This is Fred’s Tye Dye, another one from the Dwarf Tomato Project. Notice the beautiful stripes.
The inside of Fred. Isn’t it a gorgeous dark red color? Not only is this a beautiful tomato but it taste really good. This is being grown in the same area that Mr. Snow is, meaning it isn’t getting a lot of light but it is still producing. Live and learn. Isn’t that one of the best things about being a gardener? You can correct your mistakes the following year! Unlimited do-overs!
This is the second year I’ve grown it, both times in a large pot and it has done well for me. Next year it will go into one of my raised beds in full sun.
This is Mr. Snow in the wild.
This is Mr. Snow on a cutting board about to be devoured.
One of the Dwarf Tomato Project varieties that I tried this year. It is astoundingly sweet. They are medium size, measuring about 3 inches across, as with most heirlooms, the size can vary widely.

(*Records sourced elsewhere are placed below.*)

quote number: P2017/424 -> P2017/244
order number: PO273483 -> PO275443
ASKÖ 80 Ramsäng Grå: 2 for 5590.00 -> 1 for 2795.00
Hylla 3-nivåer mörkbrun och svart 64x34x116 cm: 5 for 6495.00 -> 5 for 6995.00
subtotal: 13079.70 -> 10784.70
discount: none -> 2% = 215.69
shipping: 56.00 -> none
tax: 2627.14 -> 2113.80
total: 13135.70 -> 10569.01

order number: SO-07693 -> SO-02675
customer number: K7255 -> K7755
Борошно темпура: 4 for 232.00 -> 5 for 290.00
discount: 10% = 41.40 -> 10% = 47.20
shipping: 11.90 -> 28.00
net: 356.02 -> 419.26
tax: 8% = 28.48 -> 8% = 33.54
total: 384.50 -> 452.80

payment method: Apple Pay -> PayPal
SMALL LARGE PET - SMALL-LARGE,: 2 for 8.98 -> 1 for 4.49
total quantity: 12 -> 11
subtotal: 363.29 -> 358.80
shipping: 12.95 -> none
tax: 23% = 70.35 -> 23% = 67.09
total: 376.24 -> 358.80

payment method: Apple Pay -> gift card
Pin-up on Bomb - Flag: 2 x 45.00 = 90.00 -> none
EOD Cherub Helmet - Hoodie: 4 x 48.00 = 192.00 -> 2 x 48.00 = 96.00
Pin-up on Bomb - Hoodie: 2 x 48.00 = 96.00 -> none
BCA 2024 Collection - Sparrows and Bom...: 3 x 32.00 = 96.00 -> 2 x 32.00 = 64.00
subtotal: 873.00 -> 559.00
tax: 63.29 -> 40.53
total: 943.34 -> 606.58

It sits in a very large pot near my arbor and is doing well in spite of the heat. And the shade. However, it isn’t getting as much light as it would like and is producing, albeit not heavily. It takes a lot of energy to produce fruit. As my trees grow in my yard I am realizing that what was once full sun is no longer. I’d like to see how it performs in the ground out in the garden where it will get full sun.
I was surprised at how juicy and sweet this one tastes. The color is charming, a very light yellow. It would look pretty in a salsa or in a mixed color tomato salad plate as shown here. Well, it’s really a cutting board, with cucumbers from my garden (Beth Alpha) but you get the gist.
The other two tomatoes are Fred’s Tye Dye and Tye Dye which I will showcase in a future post.